**** THE INPUT ****
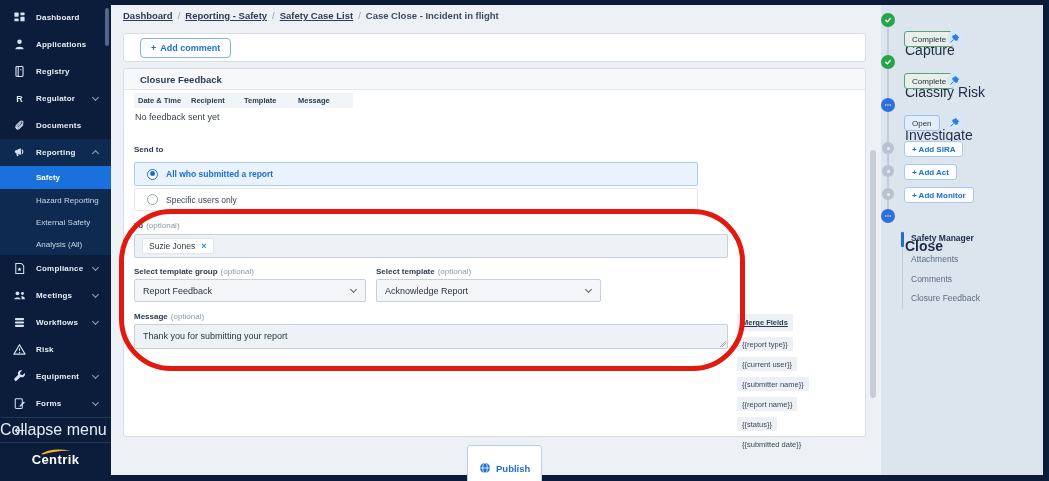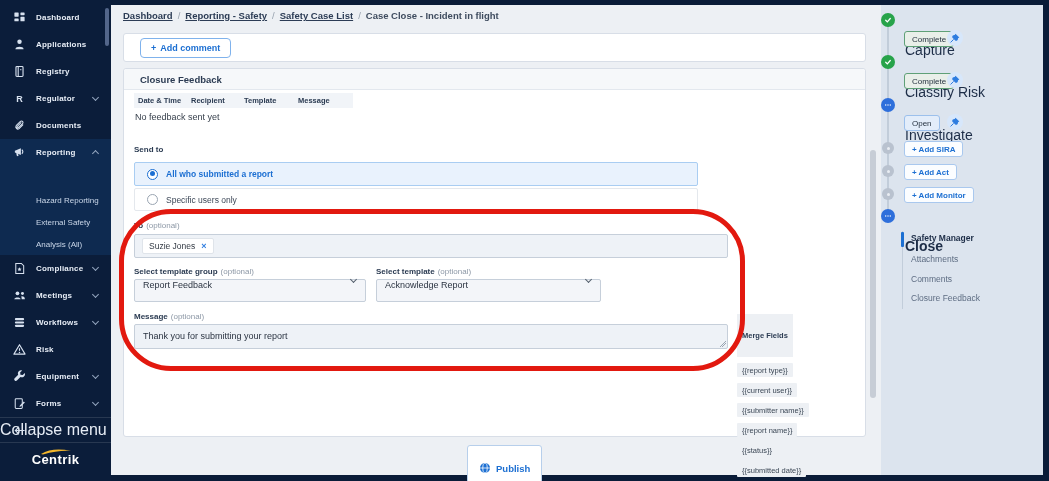--- a/index.html
+++ b/index.html
@@ -195,6 +195,9 @@
       <span class="lbl">Reporting</span>
       <span class="chev up"></span>
     </div>
+    <div class="subrow active" style="top:166px;height:23px">
+      <span class="lbl">Safety</span>
+    </div>
     <div class="subrow" style="top:189px">
       <span class="lbl">Hazard Reporting</span>
     </div>

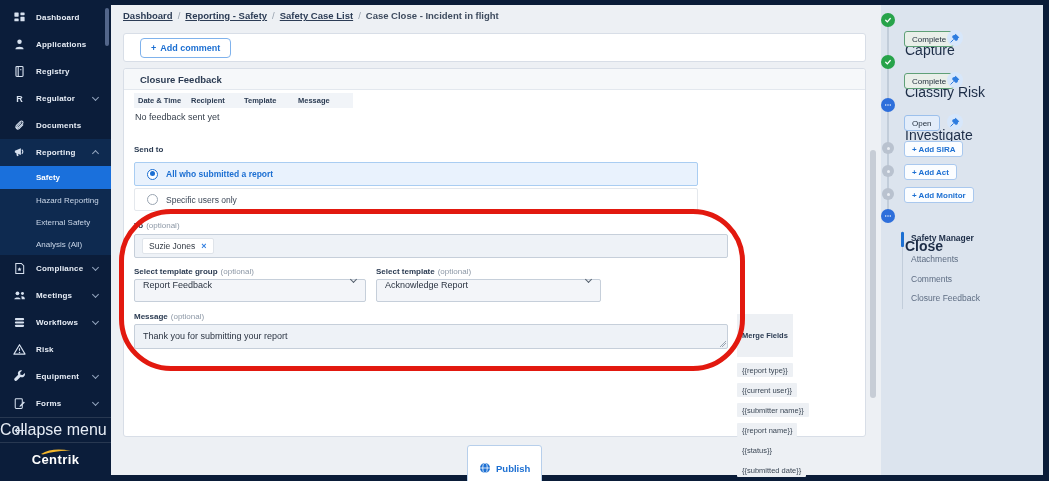--- a/index.html
+++ b/index.html
@@ -79,7 +79,7 @@
   .chip .x { color:#2e7de0; font-weight:700; margin-left:6px; font-size:9px; cursor:pointer; }
 
   .select-box { position:absolute; top:210px; height:23px; background:#f3f5f9; border:1px solid #c6cfda; border-radius:2px;
-                display:flex; align-items:flex-start; cursor:pointer; }
+                display:flex; align-items:center; cursor:pointer; }
   #select-group { left:10px; width:232px; }
   #select-template { left:252px; width:225px; }
   .select-box .val { margin-left:8px; font-size:9px; color:#2b3442; }

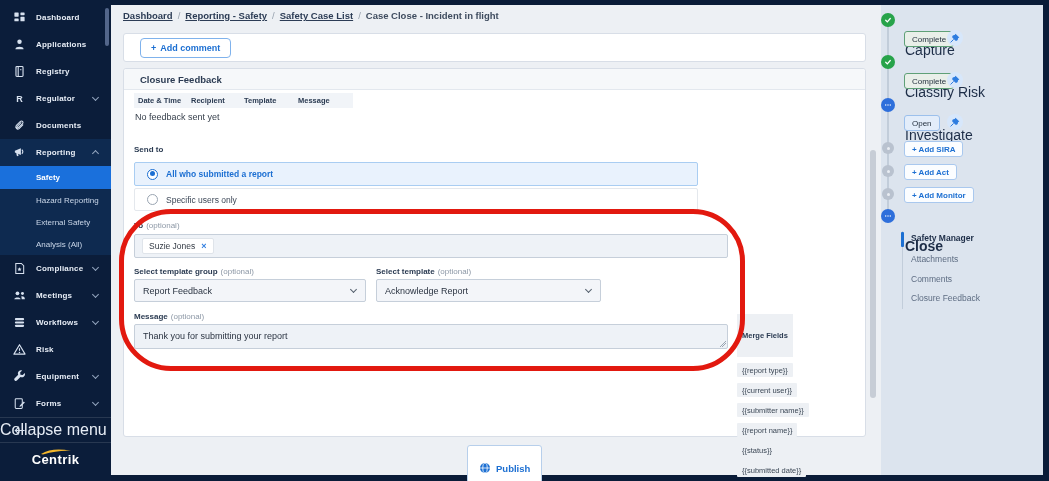--- a/index.html
+++ b/index.html
@@ -92,7 +92,7 @@
               background:linear-gradient(135deg, transparent 50%, #9aa5b2 50%, #9aa5b2 58%, transparent 58%, transparent 70%, #9aa5b2 70%, #9aa5b2 78%, transparent 78%); }
 
   .merge-wrap { position:absolute; left:613px; top:245px; display:flex; flex-direction:column; align-items:flex-start; gap:6px; }
-  .merge-title { background:#edf0f4; padding:17px 5px; font-size:7.5px; font-weight:700; color:#2b3b52; }
+  .merge-title { background:#edf0f4; padding:4px 5px; font-size:7.5px; font-weight:700; color:#2b3b52;text-decoration:underline; }
   .merge-item { background:#edf0f4; padding:2.5px 5px; font-size:7.5px; color:#3c4856; cursor:pointer; border-radius:1px; }
 
   .red-annotation { position:absolute; left:119px; top:209px; width:626px; height:162px; border:5px solid #e2190f;

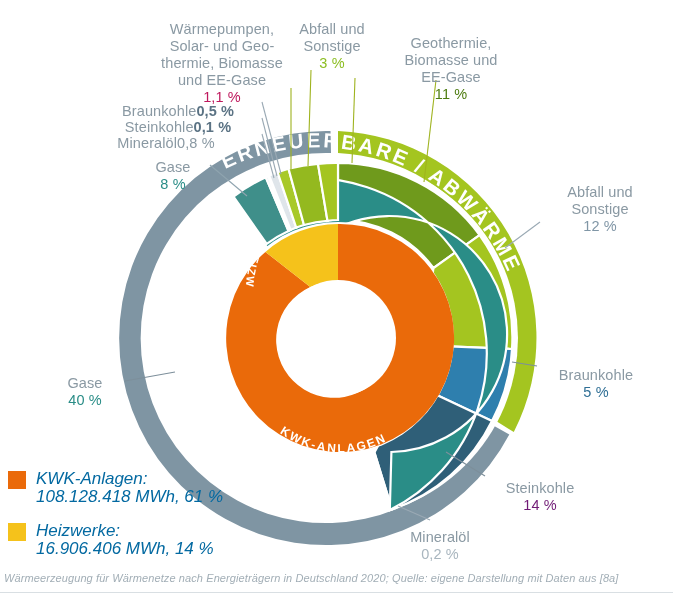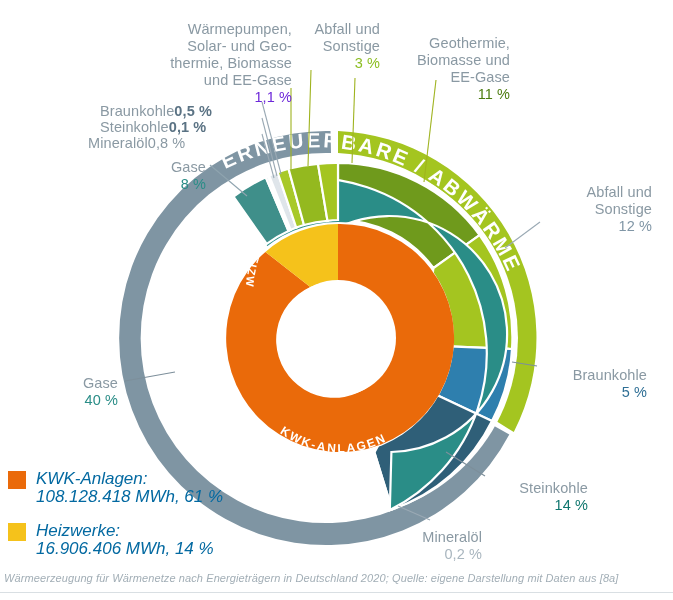--- a/index.html
+++ b/index.html
@@ -31,7 +31,7 @@
   .pct-grayblue{color:#8096a6;}
   .pct-lightgray{color:#a9b6bf;}
   .ta-r{text-align:left;}
-  .ta-c{text-align:right;}
+  .ta-c{text-align:center;}
   .strong{font-weight:700;color:#5b7384;}
 
   

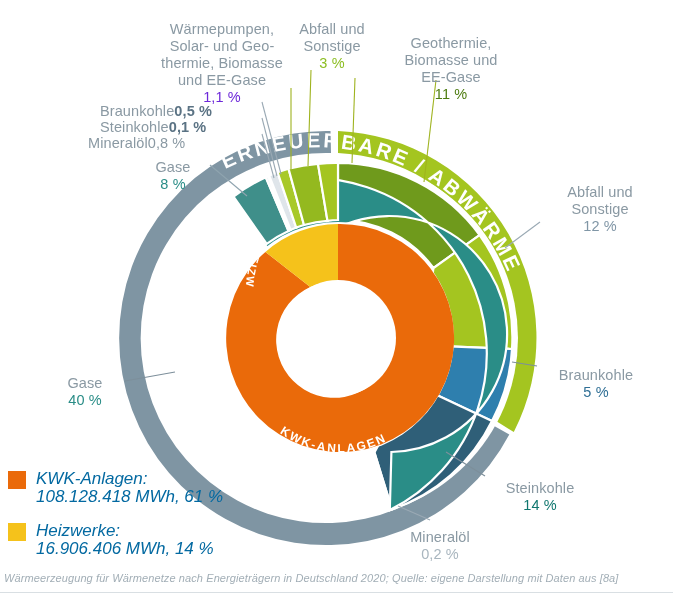--- a/index.html
+++ b/index.html
@@ -23,7 +23,7 @@
   }
   .lbl .pct{display:block;}
   .pct-green{color:#8cbe22;}
-  .pct-olive{color:#6d28d9;}
+  .pct-olive{color:#be185d;}
   .pct-darkgreen{color:#4d7c0f;}
   .pct-teal{color:#2a8d87;}
   .pct-steel{color:#0f766e;}

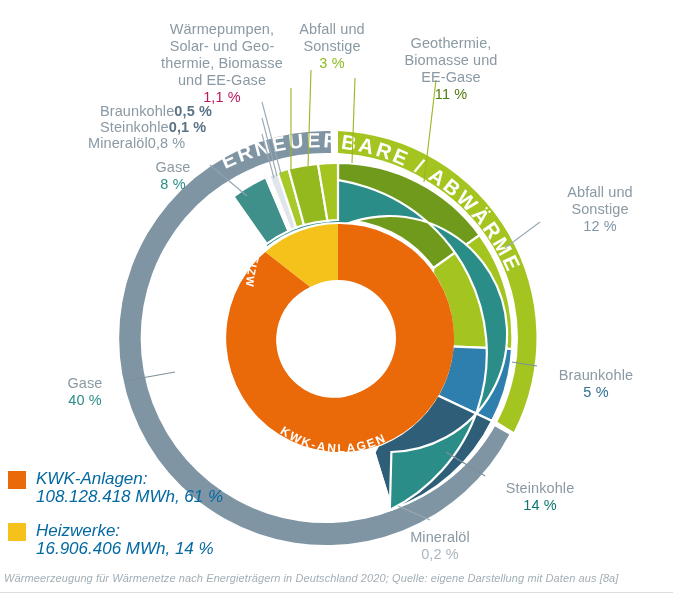--- a/index.html
+++ b/index.html
@@ -30,7 +30,7 @@
   .pct-blue{color:#2f6f95;}
   .pct-grayblue{color:#8096a6;}
   .pct-lightgray{color:#a9b6bf;}
-  .ta-r{text-align:left;}
+  .ta-r{text-align:center;}
   .ta-c{text-align:center;}
   .strong{font-weight:700;color:#5b7384;}
 

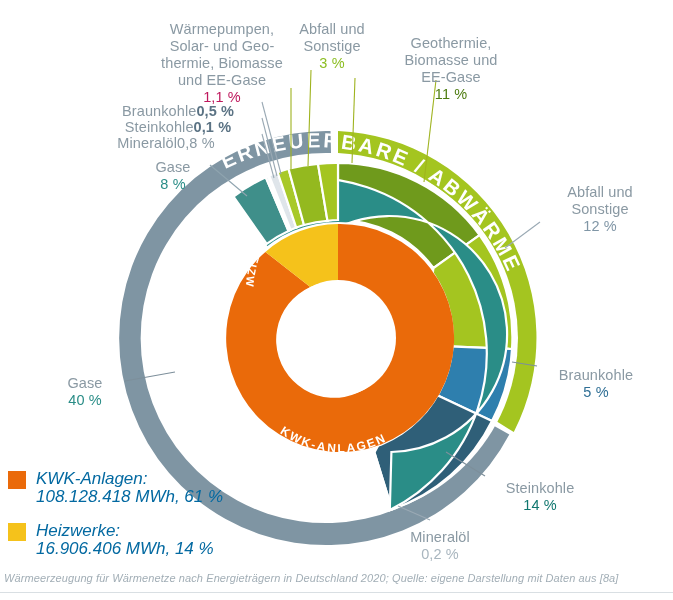--- a/index.html
+++ b/index.html
@@ -26,7 +26,7 @@
   .pct-olive{color:#be185d;}
   .pct-darkgreen{color:#4d7c0f;}
   .pct-teal{color:#2a8d87;}
-  .pct-steel{color:#0f766e;}
+  .pct-steel{color:#701a75;}
   .pct-blue{color:#2f6f95;}
   .pct-grayblue{color:#8096a6;}
   .pct-lightgray{color:#a9b6bf;}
****
## ACTIVITY
Print the records above verbatim, pictures excluded.

## EXERCISE SOLUTION
--- a/index.html
+++ b/index.html
@@ -195,6 +195,9 @@
       <span class="lbl">Reporting</span>
       <span class="chev up"></span>
     </div>
+    <div class="subrow active" style="top:166px;height:23px">
+      <span class="lbl">Safety</span>
+    </div>
     <div class="subrow" style="top:189px">
       <span class="lbl">Hazard Reporting</span>
     </div>

--- a/index.html
+++ b/index.html
@@ -79,7 +79,7 @@
   .chip .x { color:#2e7de0; font-weight:700; margin-left:6px; font-size:9px; cursor:pointer; }
 
   .select-box { position:absolute; top:210px; height:23px; background:#f3f5f9; border:1px solid #c6cfda; border-radius:2px;
-                display:flex; align-items:flex-start; cursor:pointer; }
+                display:flex; align-items:center; cursor:pointer; }
   #select-group { left:10px; width:232px; }
   #select-template { left:252px; width:225px; }
   .select-box .val { margin-left:8px; font-size:9px; color:#2b3442; }

--- a/index.html
+++ b/index.html
@@ -92,7 +92,7 @@
               background:linear-gradient(135deg, transparent 50%, #9aa5b2 50%, #9aa5b2 58%, transparent 58%, transparent 70%, #9aa5b2 70%, #9aa5b2 78%, transparent 78%); }
 
   .merge-wrap { position:absolute; left:613px; top:245px; display:flex; flex-direction:column; align-items:flex-start; gap:6px; }
-  .merge-title { background:#edf0f4; padding:17px 5px; font-size:7.5px; font-weight:700; color:#2b3b52; }
+  .merge-title { background:#edf0f4; padding:4px 5px; font-size:7.5px; font-weight:700; color:#2b3b52;text-decoration:underline; }
   .merge-item { background:#edf0f4; padding:2.5px 5px; font-size:7.5px; color:#3c4856; cursor:pointer; border-radius:1px; }
 
   .red-annotation { position:absolute; left:119px; top:209px; width:626px; height:162px; border:5px solid #e2190f;

--- a/index.html
+++ b/index.html
@@ -31,7 +31,7 @@
   .pct-grayblue{color:#8096a6;}
   .pct-lightgray{color:#a9b6bf;}
   .ta-r{text-align:left;}
-  .ta-c{text-align:right;}
+  .ta-c{text-align:center;}
   .strong{font-weight:700;color:#5b7384;}
 
   

--- a/index.html
+++ b/index.html
@@ -23,7 +23,7 @@
   }
   .lbl .pct{display:block;}
   .pct-green{color:#8cbe22;}
-  .pct-olive{color:#6d28d9;}
+  .pct-olive{color:#be185d;}
   .pct-darkgreen{color:#4d7c0f;}
   .pct-teal{color:#2a8d87;}
   .pct-steel{color:#0f766e;}

--- a/index.html
+++ b/index.html
@@ -30,7 +30,7 @@
   .pct-blue{color:#2f6f95;}
   .pct-grayblue{color:#8096a6;}
   .pct-lightgray{color:#a9b6bf;}
-  .ta-r{text-align:left;}
+  .ta-r{text-align:center;}
   .ta-c{text-align:center;}
   .strong{font-weight:700;color:#5b7384;}
 

--- a/index.html
+++ b/index.html
@@ -26,7 +26,7 @@
   .pct-olive{color:#be185d;}
   .pct-darkgreen{color:#4d7c0f;}
   .pct-teal{color:#2a8d87;}
-  .pct-steel{color:#0f766e;}
+  .pct-steel{color:#701a75;}
   .pct-blue{color:#2f6f95;}
   .pct-grayblue{color:#8096a6;}
   .pct-lightgray{color:#a9b6bf;}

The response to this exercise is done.